[Entries taken from a collection]
════════════════

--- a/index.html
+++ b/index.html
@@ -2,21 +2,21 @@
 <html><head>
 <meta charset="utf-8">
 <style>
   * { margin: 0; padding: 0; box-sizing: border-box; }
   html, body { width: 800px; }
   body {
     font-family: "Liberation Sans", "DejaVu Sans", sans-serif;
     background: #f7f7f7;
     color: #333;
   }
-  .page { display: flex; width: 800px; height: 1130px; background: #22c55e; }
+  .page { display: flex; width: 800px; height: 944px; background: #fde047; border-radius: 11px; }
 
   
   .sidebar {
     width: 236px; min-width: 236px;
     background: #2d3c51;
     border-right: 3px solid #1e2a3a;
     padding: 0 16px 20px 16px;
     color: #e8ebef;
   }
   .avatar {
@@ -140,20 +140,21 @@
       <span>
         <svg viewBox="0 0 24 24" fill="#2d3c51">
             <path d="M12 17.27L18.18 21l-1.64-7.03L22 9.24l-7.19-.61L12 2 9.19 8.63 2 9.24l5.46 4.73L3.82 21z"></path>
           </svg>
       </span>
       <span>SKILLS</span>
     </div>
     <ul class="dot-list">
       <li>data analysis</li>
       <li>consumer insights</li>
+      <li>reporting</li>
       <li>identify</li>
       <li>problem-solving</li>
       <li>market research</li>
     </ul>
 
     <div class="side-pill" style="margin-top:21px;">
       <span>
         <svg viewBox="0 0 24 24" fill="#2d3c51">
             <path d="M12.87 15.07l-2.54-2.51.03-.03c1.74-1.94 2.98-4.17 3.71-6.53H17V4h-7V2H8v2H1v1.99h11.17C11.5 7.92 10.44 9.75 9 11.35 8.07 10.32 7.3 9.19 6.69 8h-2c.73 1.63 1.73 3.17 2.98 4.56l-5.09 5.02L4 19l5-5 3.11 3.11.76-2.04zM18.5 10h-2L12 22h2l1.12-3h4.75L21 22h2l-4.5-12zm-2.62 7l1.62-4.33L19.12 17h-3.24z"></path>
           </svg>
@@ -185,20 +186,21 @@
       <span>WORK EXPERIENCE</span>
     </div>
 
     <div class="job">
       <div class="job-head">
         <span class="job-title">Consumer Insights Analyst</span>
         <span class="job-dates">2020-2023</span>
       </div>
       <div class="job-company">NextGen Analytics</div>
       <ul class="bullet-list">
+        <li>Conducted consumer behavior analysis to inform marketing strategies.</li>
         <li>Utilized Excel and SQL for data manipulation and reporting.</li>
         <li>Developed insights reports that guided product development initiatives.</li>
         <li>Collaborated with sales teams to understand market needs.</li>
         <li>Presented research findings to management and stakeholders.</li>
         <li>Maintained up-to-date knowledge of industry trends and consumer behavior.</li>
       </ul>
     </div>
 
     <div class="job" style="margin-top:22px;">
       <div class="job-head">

════════════════

What is being asked
Only the lines above from the one with "-2,21 +2,21 @@" up to and including the one with "800px; height: 1130px;" should be repeated, exactly as written.

Reply
@@ -2,21 +2,21 @@
 <html><head>
 <meta charset="utf-8">
 <style>
   * { margin: 0; padding: 0; box-sizing: border-box; }
   html, body { width: 800px; }
   body {
     font-family: "Liberation Sans", "DejaVu Sans", sans-serif;
     background: #f7f7f7;
     color: #333;
   }
-  .page { display: flex; width: 800px; height: 1130px; background: #22c55e; }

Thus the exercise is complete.